The no-huddle offense is not a new invention by any means–the Cincinnati Bengals first brought it to life in the 1980s–but the speedy, relentless style of offense has found new life in the college game lately, most notably with the Oregon Ducks, the only team to beat the Cardinal last season.
Oregon’s “blur” offense was the subject of much debate and research last year, as the Ducks played their way to the BCS National Championship Game, but Martin said that the Cardinal is not trying to mimic its rivals to the north.
“Oregon does a great job with [its offense], and it’s all based off the option,” Martin said. “Ours is our entire playbook, which I think, I’m not really sure, is a lot larger than Oregon’s.

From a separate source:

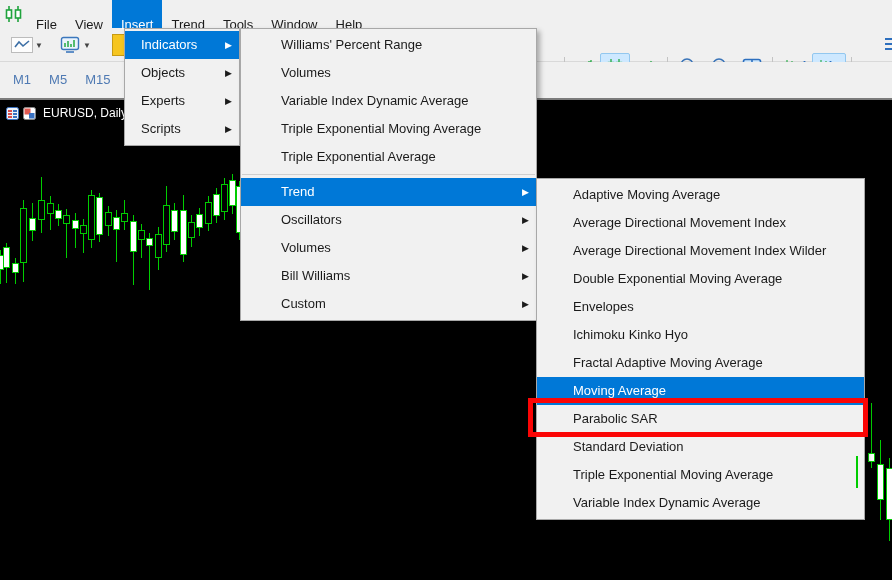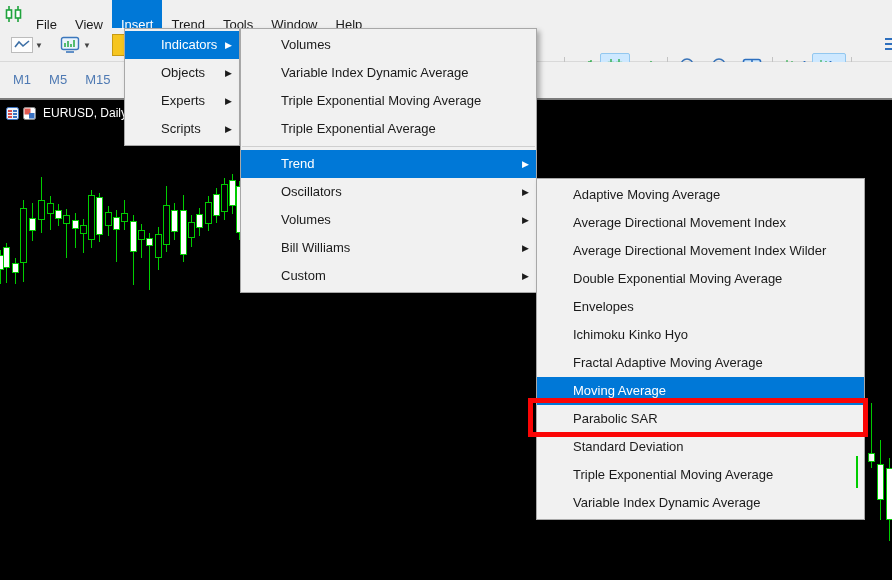"Indicators" #menu-insert .menu-item { padding-left: 36px -> 16px }
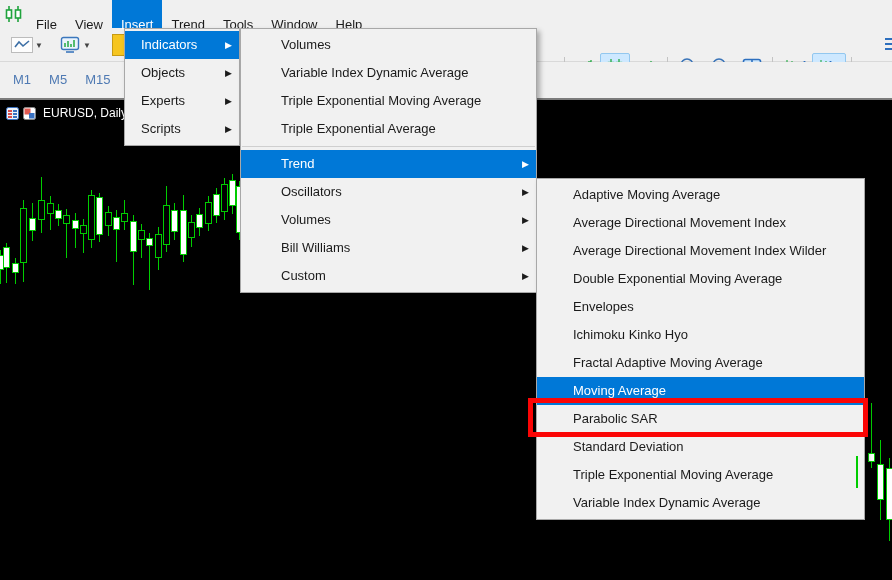"Williams' Percent Range" div.menu-item { html: none -> <div>Williams' Percent Range</div> }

Andrew can call any play he wants when he’s up there.”
That ability to call his own plays separates Luck from pretty much any college quarterback in the nation, Shaw said.
“I don’t know if there’s too many college quarterbacks that can truly call the game,” he said. “I go back to the [former Indianapolis Colts offensive coordinator] Tom Moore quote of ‘When you’ve got a great player, don’t hold him back.’”
Those who follow pro football closely know that Moore’s star pupil–former No. 1 overall pick and Super Bowl champion Peyton Manning–calls his own plays with wild gesticulations and loud audibles at the line of scrimmage and is widely regarded as one of the most difficult quarterbacks to play against in NFL history.
Luck, by virtue of being the projected No. 1 pick in next year’s NFL Draft, is familiar with this type of praise, but he mentioned that he enjoys the mental stimulation of playing in Shaw’s offense.
“It challenges us intellectually, all the guys will attest that we want to make it challenging on ourselves because we know that’s going to play to our advantage,” Luck said. “I think it’s why a lot of guys come to Stanford, to challenge yourself academically and athletically, and it’s fun to be in that offense.”
In addition to the competitive advantage, Martin said that the team doesn’t mind having a second offensive coordinator, either.
“By this point Andrew knows the offense as well as any of the coaches, we all trust that he’ll make the right decision. He has yet to make a mistake in [the no-huddle offense],” he said. “Andrew has a set number of rules on what plays he’s going to run into [defensive] looks, so it’s the same as what coach Shaw sees…he just does what the defense is telling him is the right play.”
For defenses facing an offense that has averaged 40.3 points per game during its current 12-game win streak, the idea of facing off against Shaw is already scary enough–but Shaw himself says that facing coach Luck might be even scarier.
“His [play calls] were a little bit better than mine.”Luck will get an opportunity to call more plays on Saturday when Stanford takes on Colorado at 4:30 p.m.